Current strategies to diagnose and manage positive surgical margins and local recurrence after partial nephrectomy


Carbonara U., Amparore D., Gentile C., Bertolo R., ERDEM S., Ingels A., ...Daha Fazla

Asian Journal of Urology, cilt.9, sa.3, ss.227-242, 2022 (Scopus) identifier identifier

  • Yayın Türü: Makale / Derleme
  • Cilt numarası: 9 Sayı: 3
  • Basım Tarihi: 2022
  • Doi Numarası: 10.1016/j.ajur.2022.06.002
  • Dergi Adı: Asian Journal of Urology
  • Derginin Tarandığı İndeksler: Scopus
  • Sayfa Sayıları: ss.227-242
  • Anahtar Kelimeler: Local recurrence, Partial nephrectomy, Positive surgical margin, Radical nephrectomy, Robot-assisted partial nephrectomy
  • İstanbul Üniversitesi Adresli: Evet

Özet

© 2022 Editorial Office of Asian Journal of UrologyObjective: No standard strategy for diagnosis and management of positive surgical margin (PSM) and local recurrence after partial nephrectomy (PN) are reported in literature. This review aims to provide an overview of the current strategies and further perspectives on this patient setting. Methods: A non-systematic review of the literature was completed. The research included the most updated articles (about the last 10 years). Results: Techniques for diagnosing PSMs during PN include intraoperative frozen section, imprinting cytology, and other specific tools. No clear evidence is reported about these methods. Regarding PSM management, active surveillance with a combination of imaging and laboratory evaluation is the first option line followed by surgery. Regarding local recurrence management, surgery is the primary curative approach when possible but it may be technically difficult due to anatomy resultant from previous PN. In this scenario, thermal ablation (TA) may have the potential to circumvent these limitations representing a less invasive alternative. Salvage surgery represents a valid option; six studies analyzed the outcomes of nephrectomy on local recurrence after PN with three of these focused on robotic approach.

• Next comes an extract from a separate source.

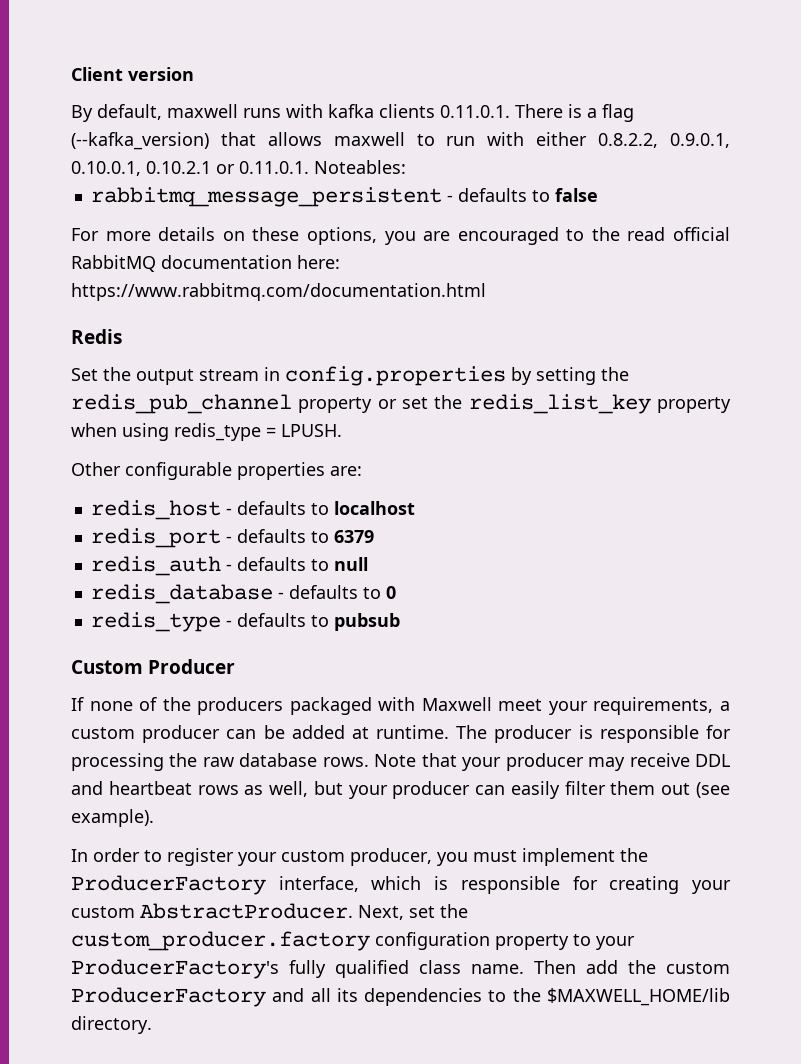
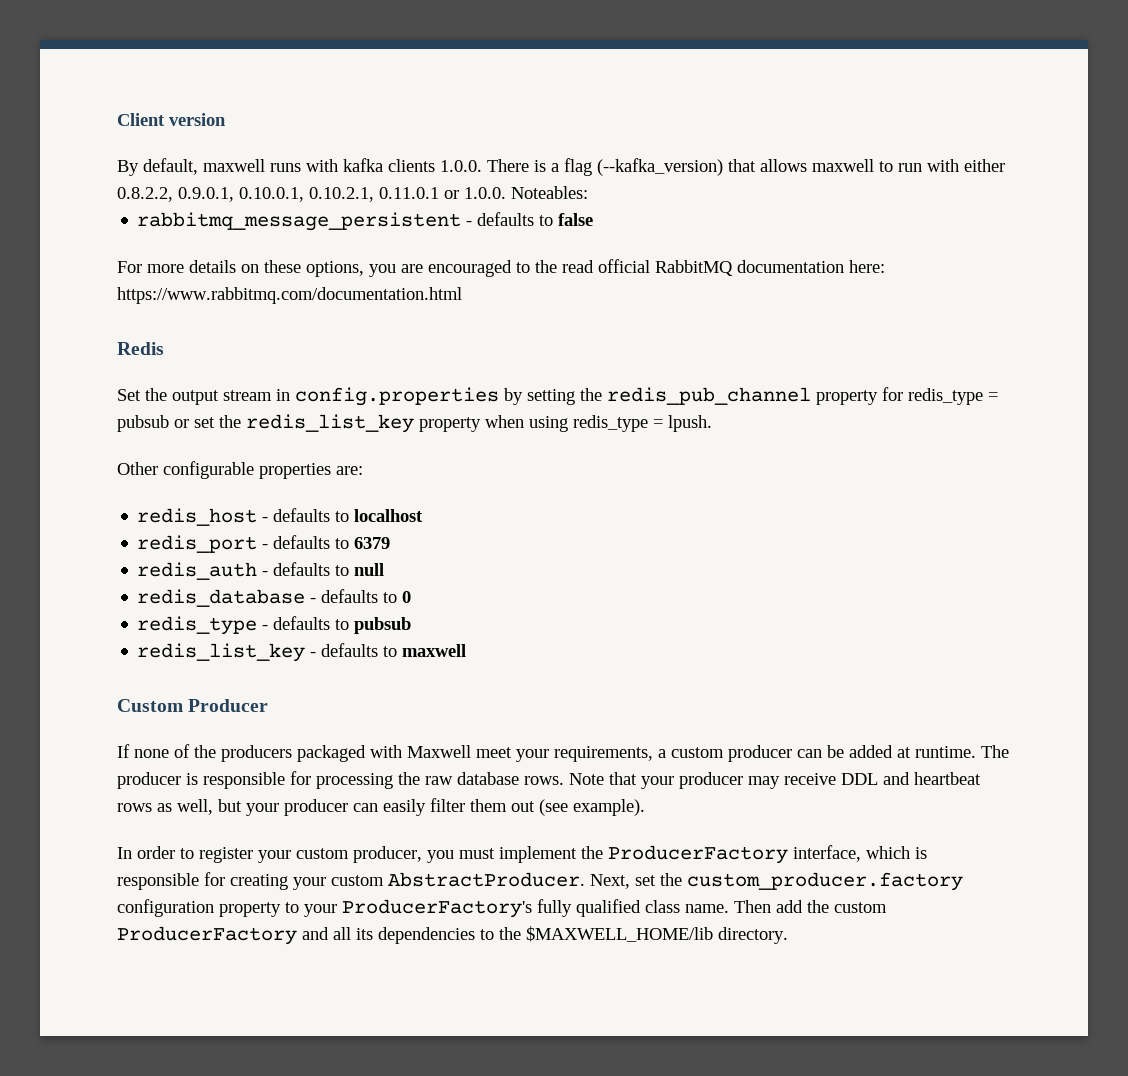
- By default, maxwell runs with kafka clients 0.11.0.1. There is a flag (--kafka_version) that allows maxwell to run with either 0.8.2.2, 0.9.0.1, 0.10.0.1, 0.10.2.1 or 0.11.0.1. Noteables:
+ By default, maxwell runs with kafka clients 1.0.0. There is a flag (--kafka_version) that allows maxwell to run with either 0.8.2.2, 0.9.0.1, 0.10.0.1, 0.10.2.1, 0.11.0.1 or 1.0.0. Noteables:
- Set the output stream in config.properties by setting the redis_pub_channel property or set the redis_list_key property when using redis_type = LPUSH.
+ Set the output stream in config.properties by setting the redis_pub_channel property for redis_type = pubsub or set the redis_list_key property when using redis_type = lpush.
+ redis_list_key - defaults to maxwell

Overall, complication rates of salvage surgery are higher compared to TA but ablation presents a higher recurrence rate up to 25% of cases that can often be managed with repeat ablation. Conclusion: Controversy still exists surrounding the best strategy for management and diagnosis of patients with PSMs or local recurrence after PN. Active surveillance is likely to be the optimal first-line management option for most patients with PSMs. Ablation and salvage surgery both represent valid options in patients with local recurrence after PN. Conversely, salvage PN and radical nephrectomy have fewer recurrences but are associated with a higher complication rate compared to TA. In this scenario, robotic surgery plays an important role in improving salvage PN and radical nephrectomy outcomes.